PROBLEM STATEMENT: Below this line is the material. Write out only its lines from the one containing "[369,164,418,174] some -> (415, 86) none" through the one containing "[185,190,209,203] for -> [587,80,606,93] to", both kept, exactly.

ENTRIES SUPPLIED:
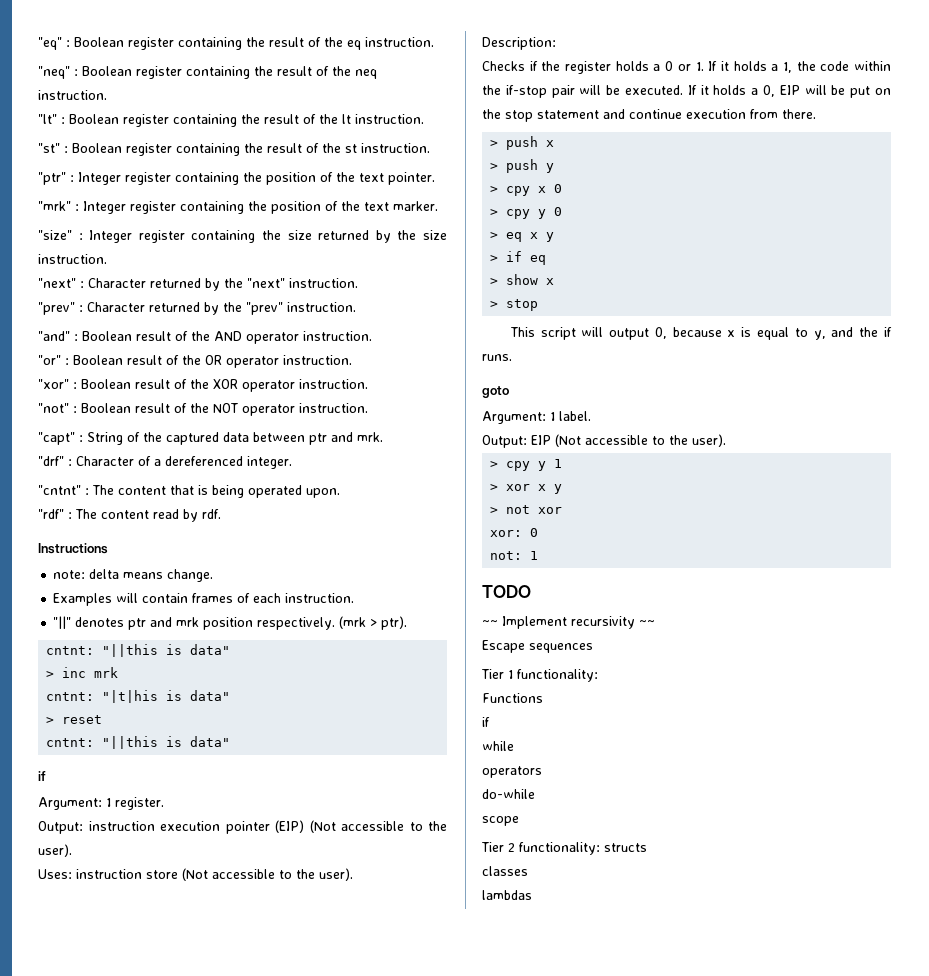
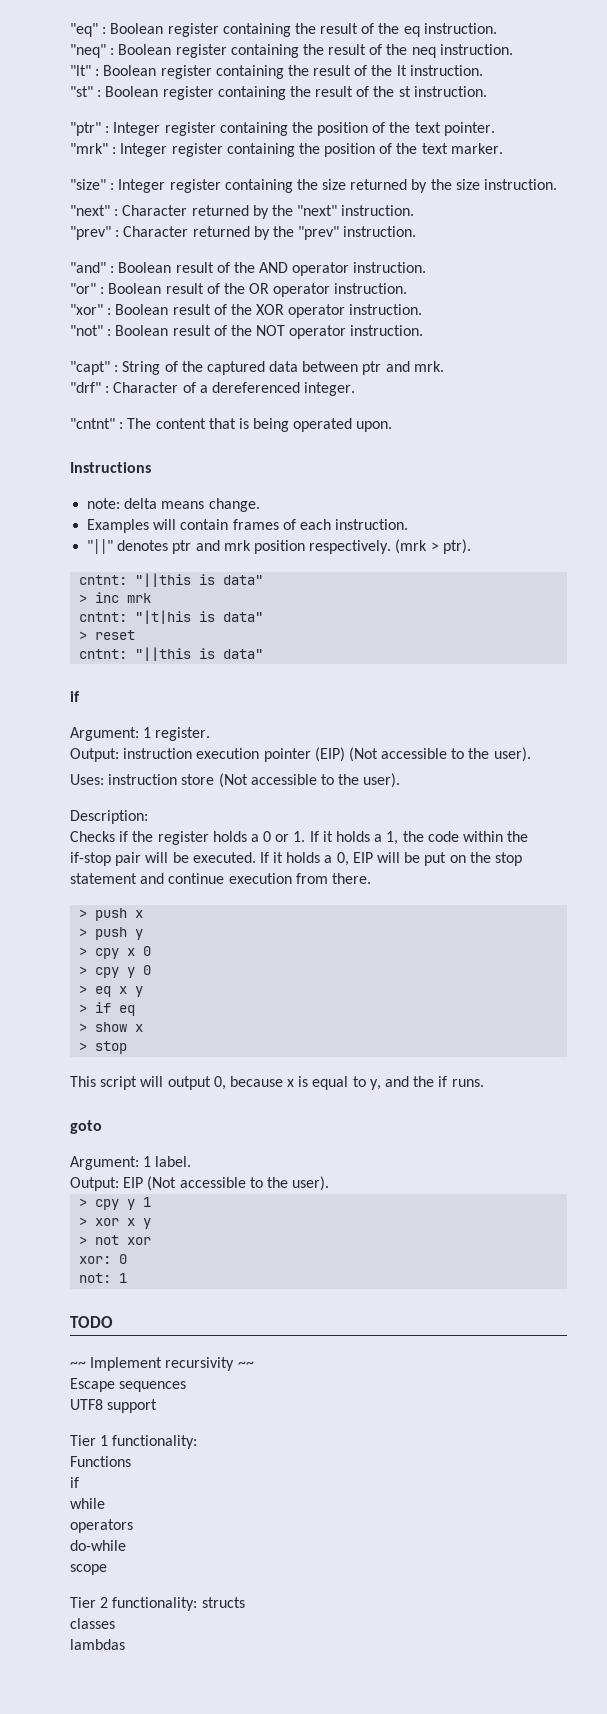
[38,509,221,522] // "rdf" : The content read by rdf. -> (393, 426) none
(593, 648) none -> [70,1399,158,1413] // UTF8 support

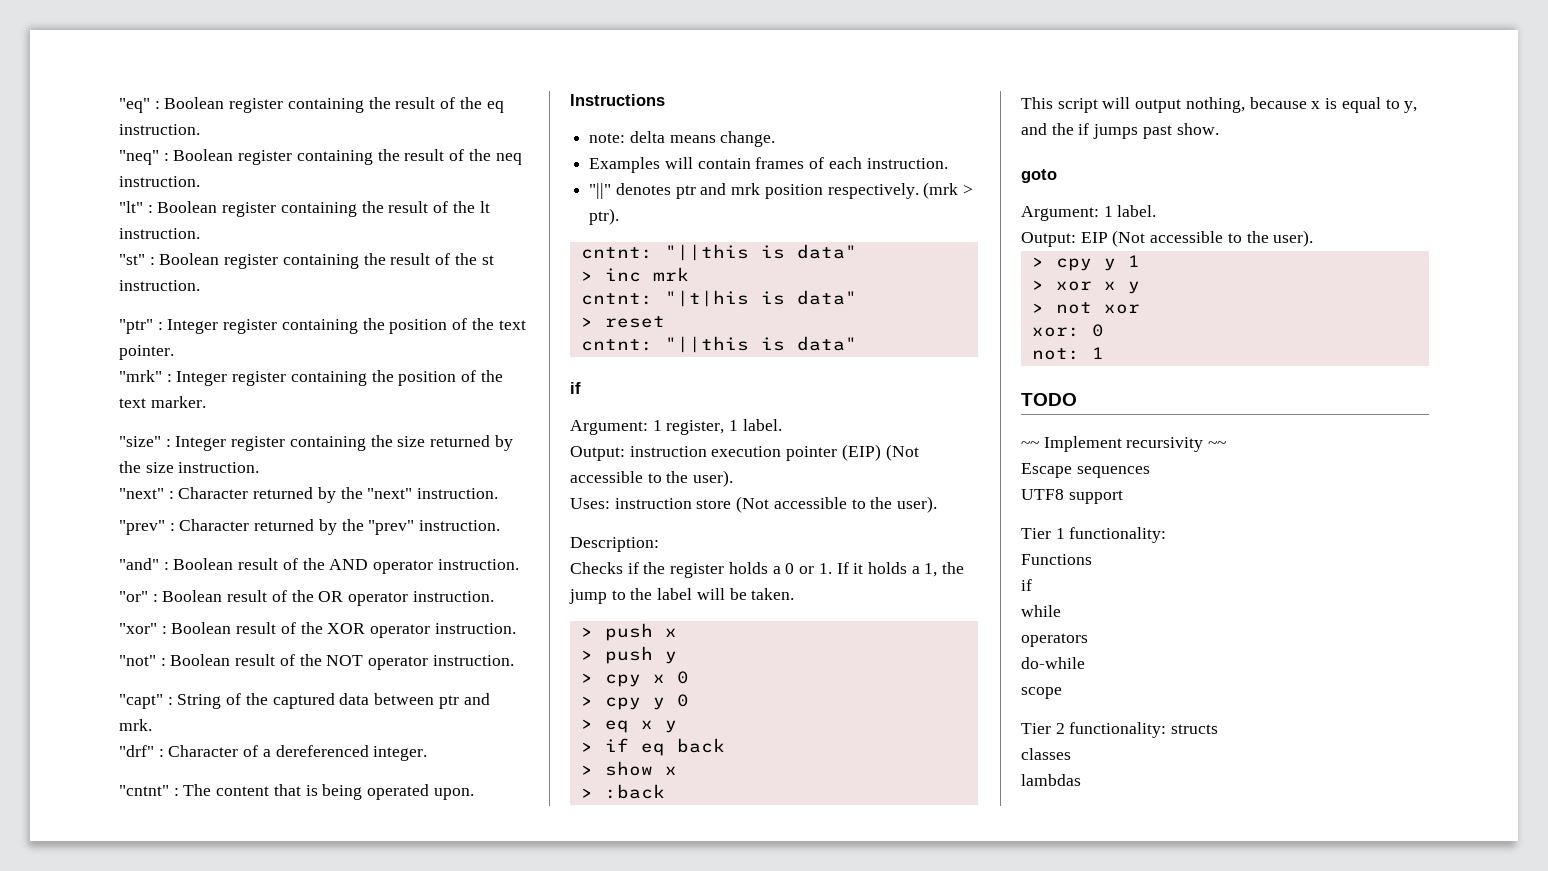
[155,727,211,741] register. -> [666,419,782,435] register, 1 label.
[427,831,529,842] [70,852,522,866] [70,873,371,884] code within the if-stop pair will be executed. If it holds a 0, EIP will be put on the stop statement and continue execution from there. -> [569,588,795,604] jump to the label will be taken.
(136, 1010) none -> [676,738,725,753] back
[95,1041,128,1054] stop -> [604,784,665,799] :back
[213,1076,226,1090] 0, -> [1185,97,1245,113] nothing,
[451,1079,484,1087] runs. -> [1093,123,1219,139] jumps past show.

* * *

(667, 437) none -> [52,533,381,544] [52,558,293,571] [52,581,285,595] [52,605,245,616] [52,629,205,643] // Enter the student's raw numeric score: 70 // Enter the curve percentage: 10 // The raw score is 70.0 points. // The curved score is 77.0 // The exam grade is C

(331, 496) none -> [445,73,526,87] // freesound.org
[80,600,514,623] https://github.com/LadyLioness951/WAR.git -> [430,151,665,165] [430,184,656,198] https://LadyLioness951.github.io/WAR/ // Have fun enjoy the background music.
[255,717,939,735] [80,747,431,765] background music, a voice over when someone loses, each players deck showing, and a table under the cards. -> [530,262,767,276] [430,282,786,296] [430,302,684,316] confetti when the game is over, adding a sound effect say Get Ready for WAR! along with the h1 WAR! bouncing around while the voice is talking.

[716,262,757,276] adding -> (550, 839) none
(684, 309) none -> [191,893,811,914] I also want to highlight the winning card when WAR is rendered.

...

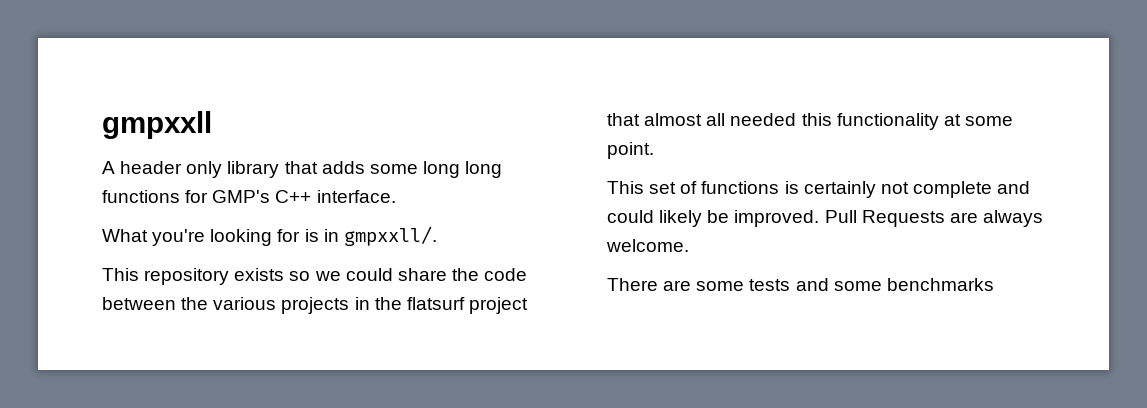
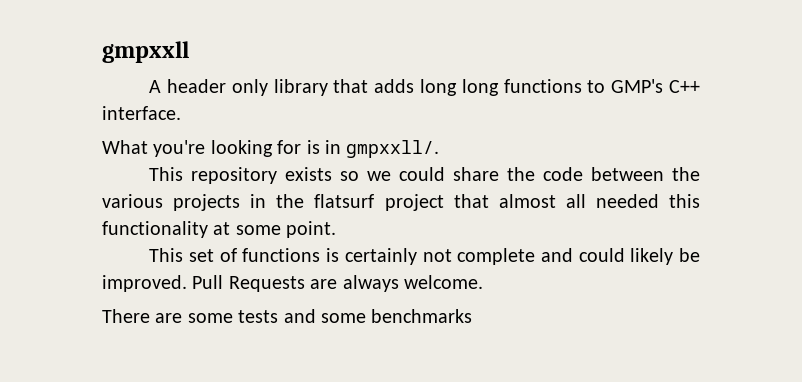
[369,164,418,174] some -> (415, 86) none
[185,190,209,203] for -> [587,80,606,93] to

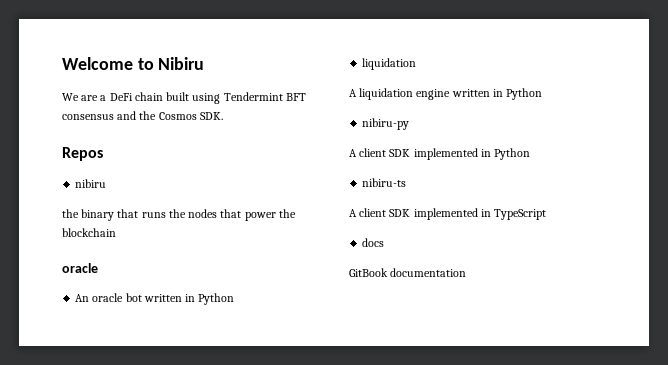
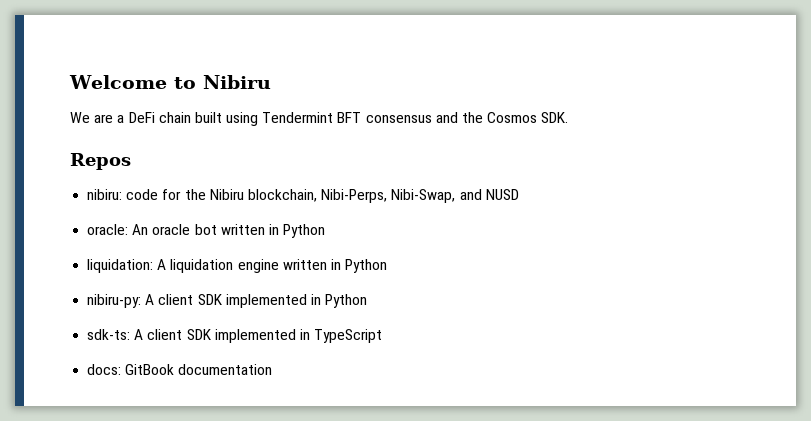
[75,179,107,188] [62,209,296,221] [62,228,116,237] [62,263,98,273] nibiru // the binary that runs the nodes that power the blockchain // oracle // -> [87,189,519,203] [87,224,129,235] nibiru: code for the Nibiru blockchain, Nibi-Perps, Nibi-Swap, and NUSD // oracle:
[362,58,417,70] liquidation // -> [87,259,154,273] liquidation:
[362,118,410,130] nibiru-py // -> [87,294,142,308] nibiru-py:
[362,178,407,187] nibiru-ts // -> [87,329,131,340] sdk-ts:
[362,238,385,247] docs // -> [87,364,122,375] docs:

ANSWER TO THIS EXERCISE:
[369,164,418,174] some -> (415, 86) none
[185,190,209,203] for -> [587,80,606,93] to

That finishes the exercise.